Every line containing the word "will" must be pulled from the records.

[[ TASK DATA open ]]

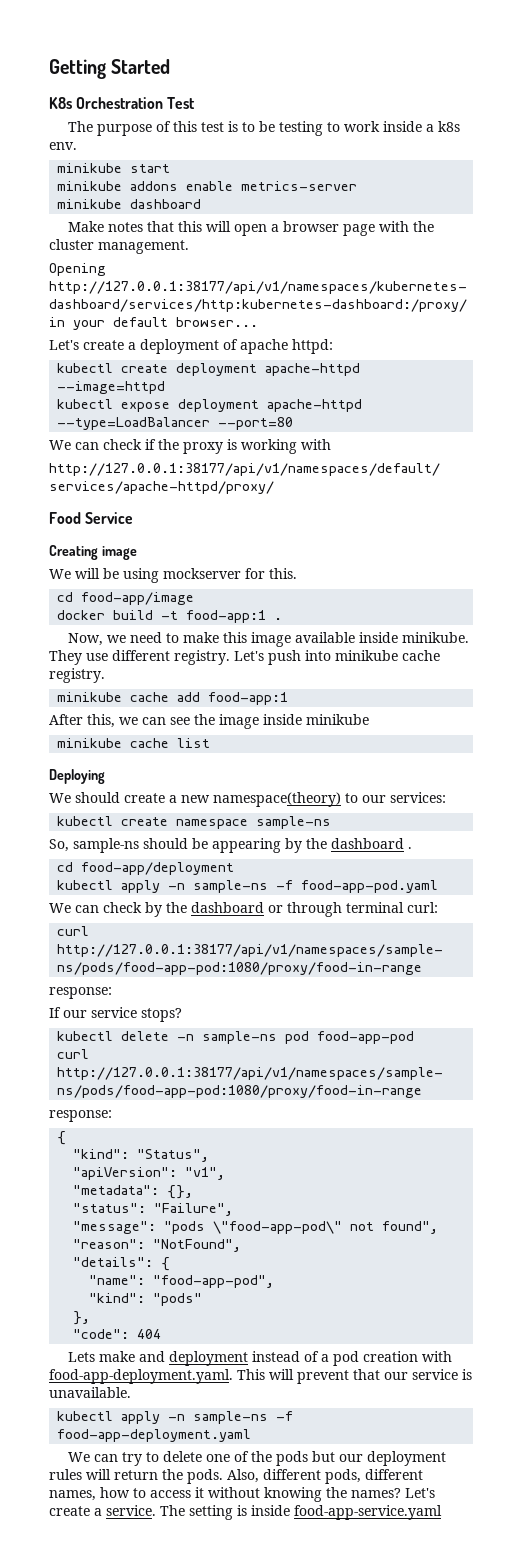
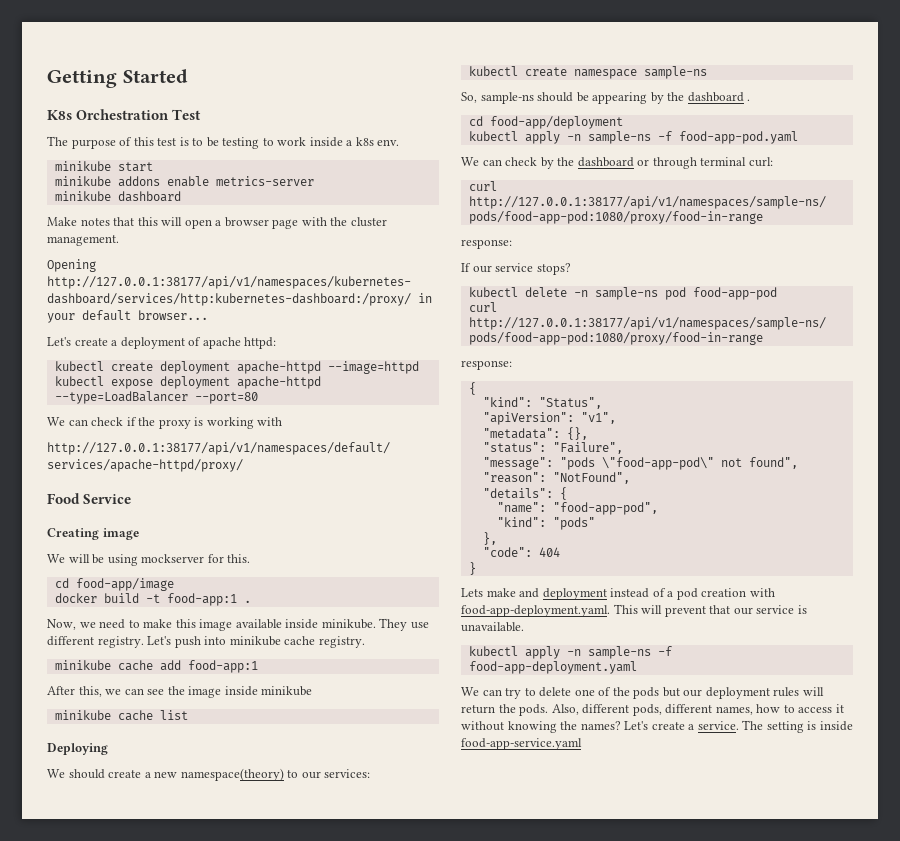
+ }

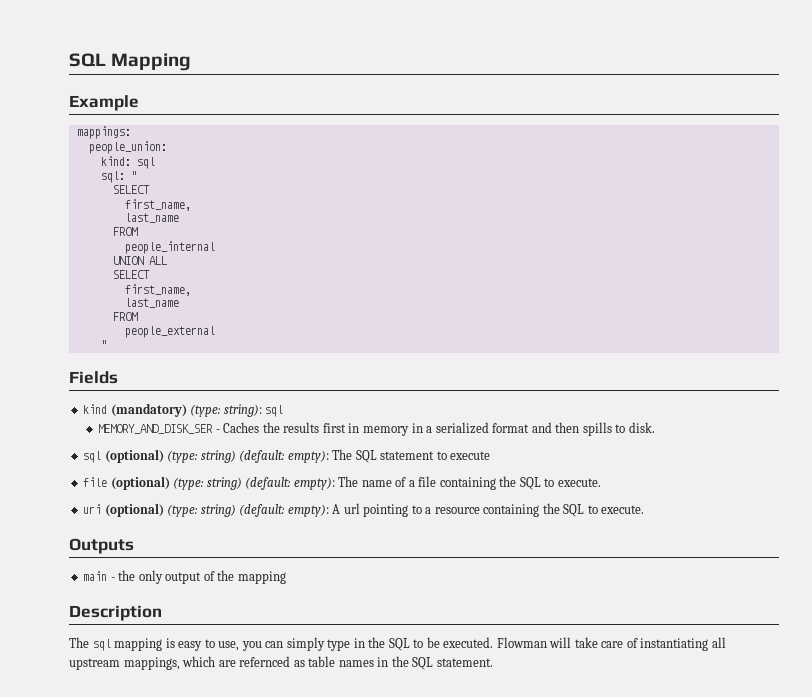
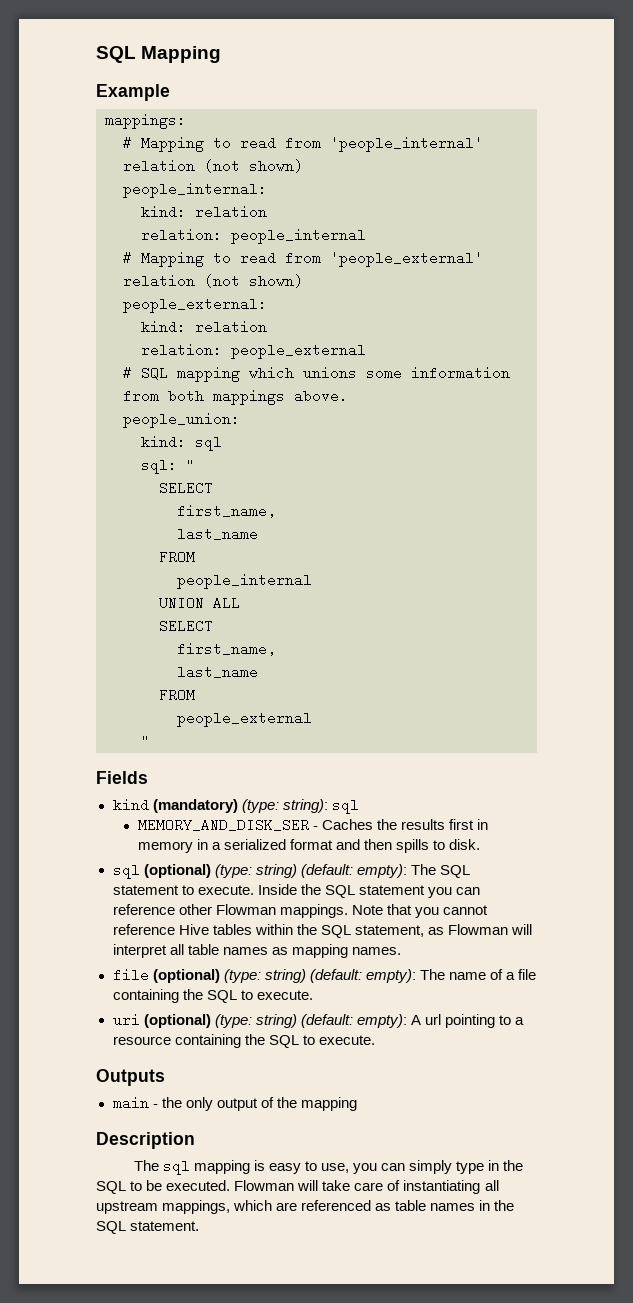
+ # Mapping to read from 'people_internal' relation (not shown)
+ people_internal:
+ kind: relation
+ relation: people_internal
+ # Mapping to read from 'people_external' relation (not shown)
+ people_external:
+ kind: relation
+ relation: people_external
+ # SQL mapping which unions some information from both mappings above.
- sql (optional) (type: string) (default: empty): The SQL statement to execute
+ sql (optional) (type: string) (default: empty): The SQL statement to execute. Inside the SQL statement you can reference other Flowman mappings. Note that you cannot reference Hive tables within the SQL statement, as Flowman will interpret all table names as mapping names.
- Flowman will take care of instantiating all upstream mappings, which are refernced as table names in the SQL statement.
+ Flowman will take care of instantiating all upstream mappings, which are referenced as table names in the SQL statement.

[[ TASK DATA closed ]]

# RESULT FOR THIS EXERCISE
+ sql (optional) (type: string) (default: empty): The SQL statement to execute. Inside the SQL statement you can reference other Flowman mappings. Note that you cannot reference Hive tables within the SQL statement, as Flowman will interpret all table names as mapping names.
- Flowman will take care of instantiating all upstream mappings, which are refernced as table names in the SQL statement.
+ Flowman will take care of instantiating all upstream mappings, which are referenced as table names in the SQL statement.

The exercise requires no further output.